> _Instructions to follow_: With the pictures left out, write every entry down exactly.

> _Provided material_:
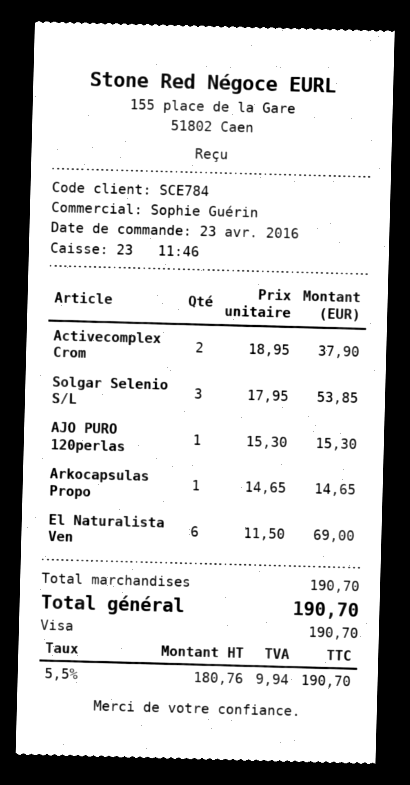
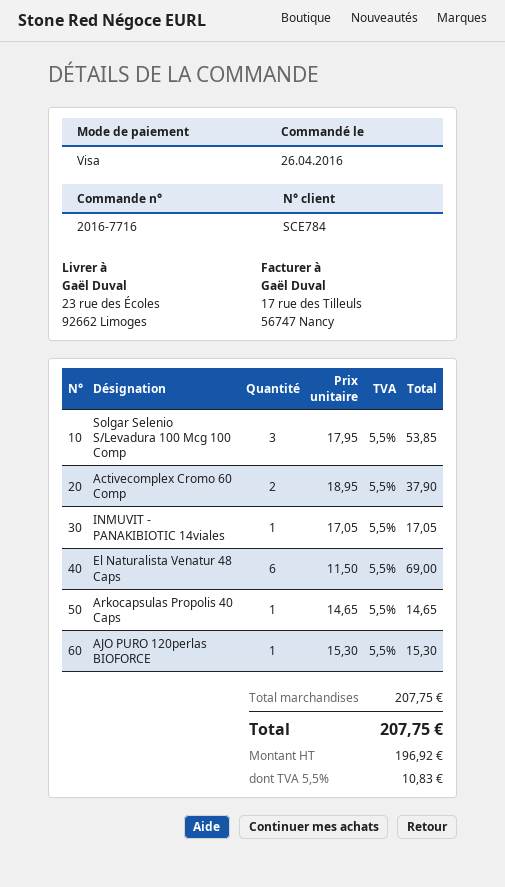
order date: 2016-04-23 -> 2016-04-26
INMUVIT - PANAKIBIOTIC 14viales: none -> 1 x 17.05 = 17.05
subtotal: 190.70 -> 207.75
net: 180.76 -> 196.92
tax: 5.5% = 9.94 -> 5.5% = 10.83
total: 190.70 -> 207.75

> _Result of the exercise_:
order date: 2016-04-23 -> 2016-04-26
INMUVIT - PANAKIBIOTIC 14viales: none -> 1 x 17.05 = 17.05
subtotal: 190.70 -> 207.75
net: 180.76 -> 196.92
tax: 5.5% = 9.94 -> 5.5% = 10.83
total: 190.70 -> 207.75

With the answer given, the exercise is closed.